Some Filipinos went to the film festival to give their support to the Filipino directors.
“We are very excited to welcome them here. We listened to ‘Focus on the Philippines’ program discussions and we were very proud,” said Tampere-based Alice Savolainen from Albay. She and her Finnish husband paid a minimum of 8 euros for each film and enjoyed the free additional screenings.
Matutina’s acclaimed “Imik” drew gasps from the audience with its portrayal of female sexuality and family relationships. Maranan´s documentary on “Tondo, Beloved: To What Are the Poor Born?”, which was shown to a big crowd on Saturday evening, was well-received by the mainly European audience.
“It was amazing when watching the film how the director can present her subjects poignantly and subtly in such close proximity,” said Vladimir Horev from Estonia.
Red’s “Ang Hikab” (1984) was described in Finnish blogs as a surreal film balancing the fine line between dreaming and being awake by a man caught in his own nightmares.
The 15-minute film is a very successful model to exploit, as a crossbreed of ‘Becket and Kafkaesque’ kind of encounter with the world, wrote critic Henri Walter Rehnström.
“Red’s use of 8-16 millimeter camera results in very familiar but also has a very special outcome. Filipino films that have remained invisible to Finland commercially show again a short repackaging of fact and fiction,” he added.
UK won the Grand Pix
“The Mass of Men” (2012), directed by Gabriel Gauchet, won with its story of a 55-year-old Richard, who is late for his appointment at the employment office. According to the jury, “the filmmaker skillfully leads the viewer through a constantly developing narrative asking them to question their own preconceptions as the full story is gradually revealed.”
The Best Fiction category went to Argentina’s “Asesinato en Junìn” (Murder in Junín, 2012) by Andrew Sala while the audience award for Best International Film was handed out to “Matka” (Mother, 2012) by Polish Lukasz Ostalski.
Finland´s National Competition winners include “Hänen tilanne” (When One Stops, 2012), “Hiljaisen talven lapsi” (The Child of Silent Winter), “Laulu koti-ikävästä” (Finnish Blood Swedish Heart, 2012), and “Häätanssi” (Dance of Outlaws, 2012). The Youth Jury Award and student prizes were also given. The Trash Film Festival aimed at low budget Finnish films was well-attended.
“The competitions attracted a large audience as well as Zaida Bergroth’s retrospective screenings which were sold out. Old film classics were audience favorites too while the unique show Retour de flamme swept the audience off at Tullikamari,” the festival director said.
Painful issues in PH tackled in light-hearted way
The cinematic journey to the Philippines and China are highlights of the main program.
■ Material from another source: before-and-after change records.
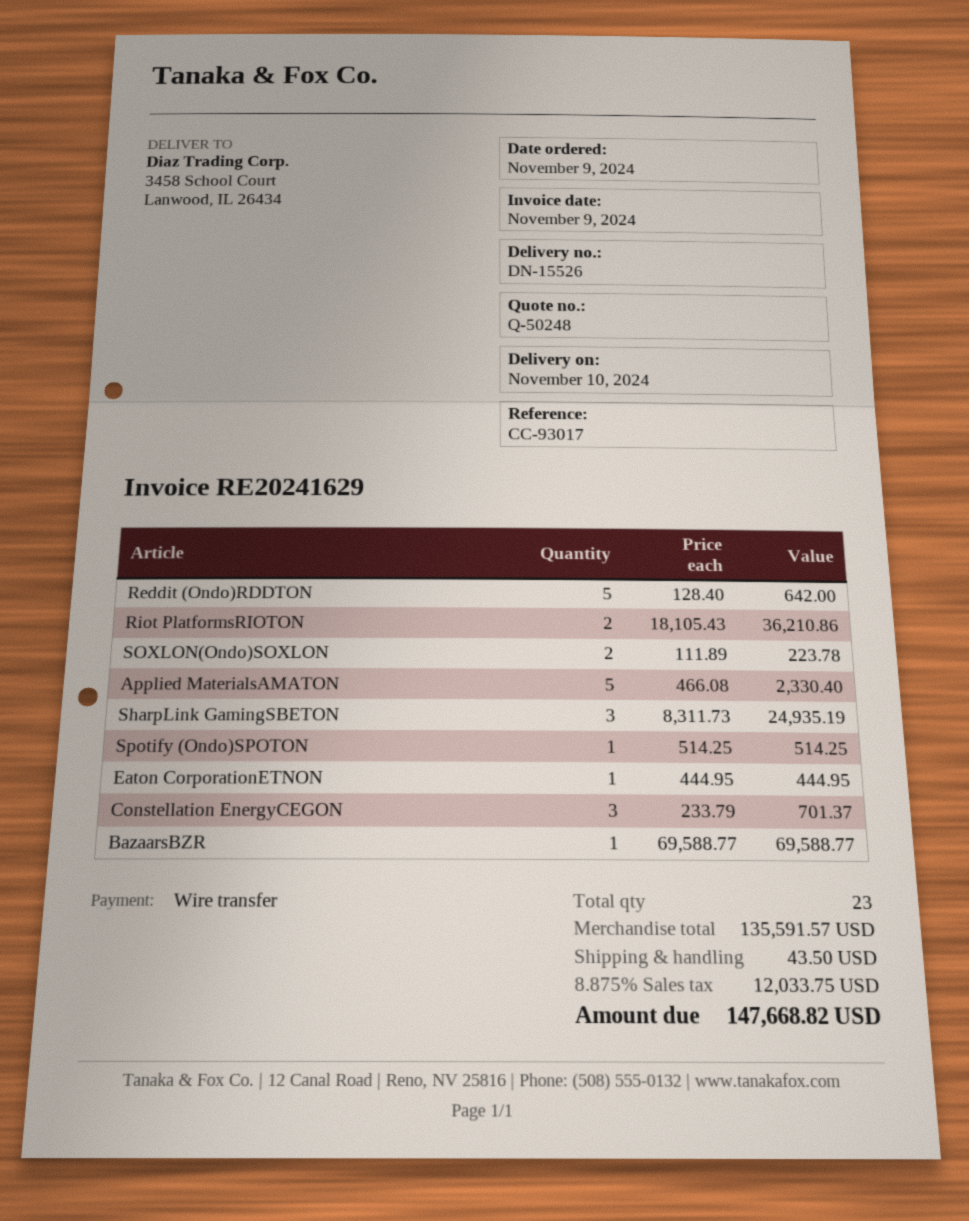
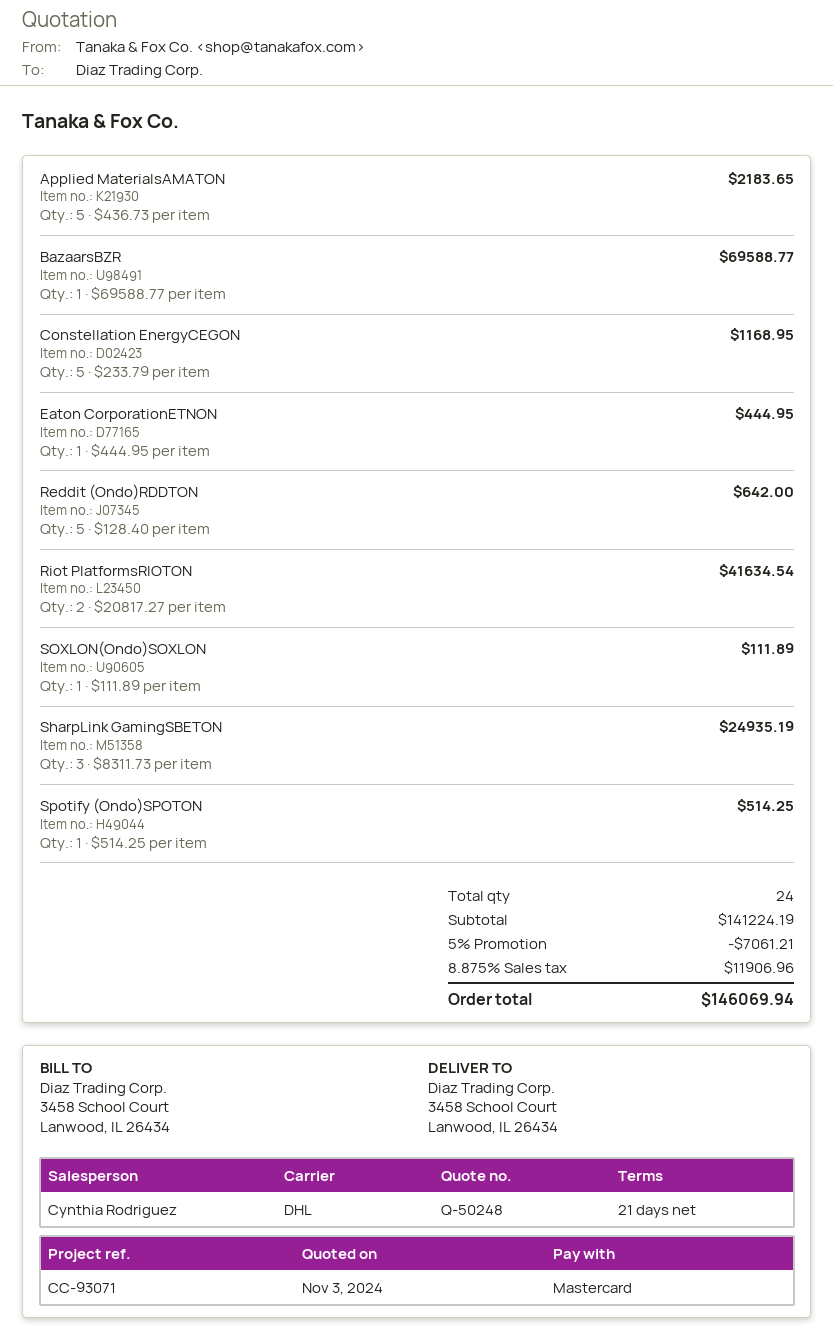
reference: CC-93017 -> CC-93071
payment method: bank transfer -> Mastercard
Riot PlatformsRIOTON: 2 x 18105.43 = 36210.86 -> 2 x 20817.27 = 41634.54
SOXLON(Ondo)SOXLON: 2 x 111.89 = 223.78 -> 1 x 111.89 = 111.89
Applied MaterialsAMATON: 5 x 466.08 = 2330.40 -> 5 x 436.73 = 2183.65
Constellation EnergyCEGON: 3 x 233.79 = 701.37 -> 5 x 233.79 = 1168.95
total quantity: 23 -> 24
subtotal: 135591.57 -> 141224.19
discount: none -> 5% = 7061.21
shipping: 43.50 -> none
tax: 8.875% = 12033.75 -> 8.875% = 11906.96
total: 147668.82 -> 146069.94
The more recent fiction films deal with even painful issues in a lighthearted way, wrote the Finnish press.
As a theme, the Philippines was depicted as a “former Spanish colony with prominent Catholicism displayed in the films as colorful carnival culture, among other things.”
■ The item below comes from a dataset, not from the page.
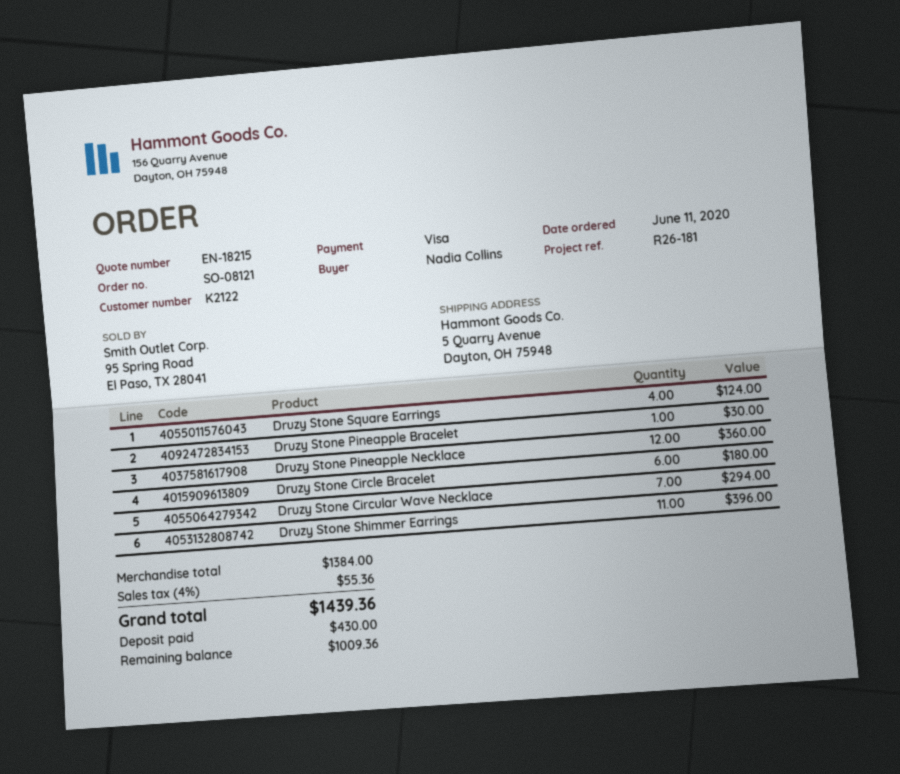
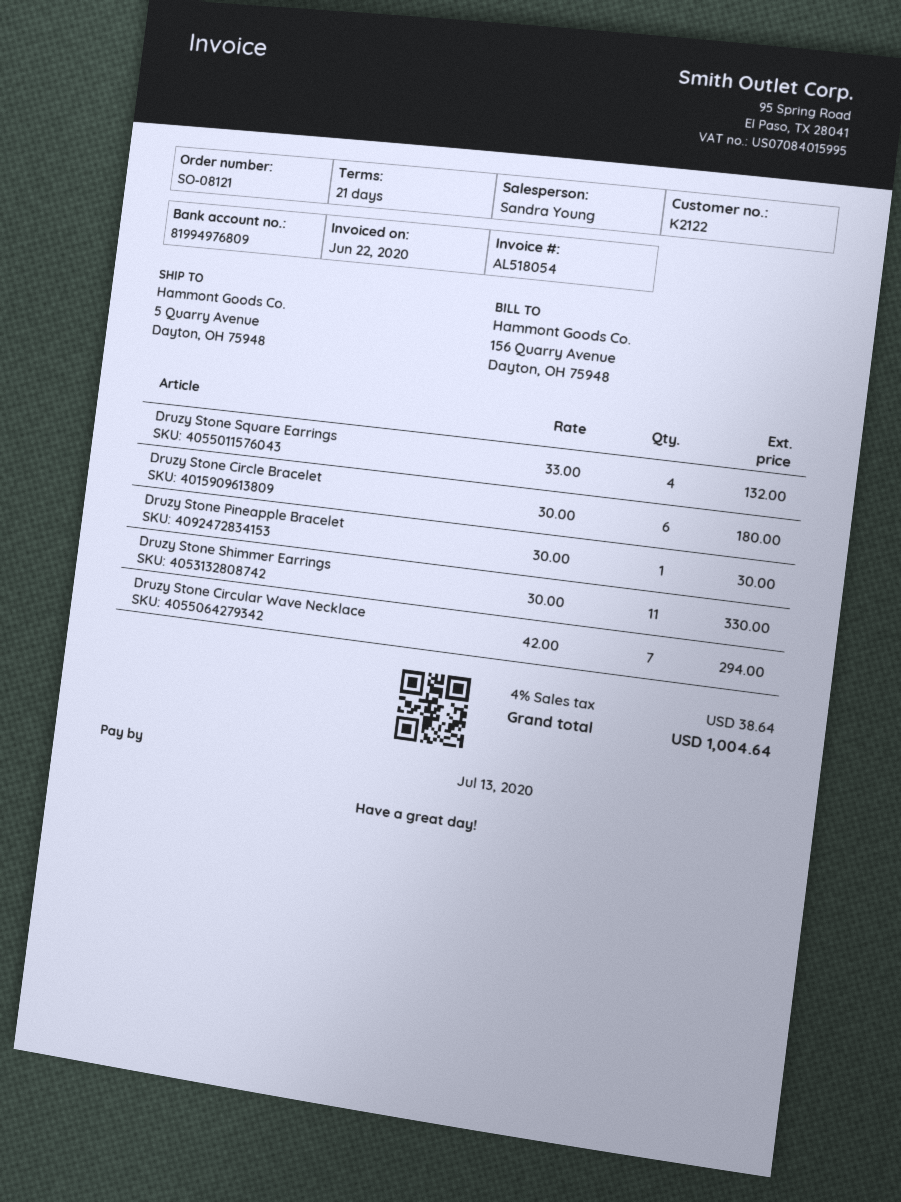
Druzy Stone Square Earrings: 4 for 124.00 -> 4 for 132.00
Druzy Stone Pineapple Necklace: 12 for 360.00 -> none
Druzy Stone Shimmer Earrings: 11 for 396.00 -> 11 for 330.00
tax: 4% = 55.36 -> 4% = 38.64
total: 1439.36 -> 1004.64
“The Eternity” about the quest for eternal life, and “Black Nuisance” about the Philippine-American War at the turn of the 20th century, were shown in Focus on the Philippines, alongside “True Blue American Coconut Grove” and “Rust”.
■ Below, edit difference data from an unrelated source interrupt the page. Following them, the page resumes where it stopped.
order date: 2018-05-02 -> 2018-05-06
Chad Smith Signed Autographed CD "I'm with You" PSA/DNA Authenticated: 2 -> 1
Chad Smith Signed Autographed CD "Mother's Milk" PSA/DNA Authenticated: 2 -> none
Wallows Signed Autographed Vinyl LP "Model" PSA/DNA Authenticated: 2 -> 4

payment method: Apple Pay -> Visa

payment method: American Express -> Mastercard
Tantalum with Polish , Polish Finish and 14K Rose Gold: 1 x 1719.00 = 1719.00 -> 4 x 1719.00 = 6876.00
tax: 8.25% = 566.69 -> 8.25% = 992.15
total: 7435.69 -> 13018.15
Meanwhile, the status of gay men living on the margins of Filipino society by Paolo Villaluna’s “Margin.”
“Ang Magpakailanman” was reminiscent of “Metropolis” (1927), and visually compelling “Andalusian Dog” (1929), wrote Rehnström. “It would have been great if the Film Festival had the opportunity to make further production showings of Red, for example, in the 2000 film of Anino that won the Short Film Palme d’Or at Cannes.”
“We never knew about the Philippines, but after the festival we have a strong desire to go there and see for ourselves,” said Monika, a young student from Tampere.
The first Tampere International Short Film Fest, which started in 1970 now evolved to become an international meeting place for film professionals and enthusiasts. Since, 2009 over 3000 films were submitted to the competitions. Remaining ideologically neutral and open, the event prides itself on showcasing high standard cinema, regardless of social systems.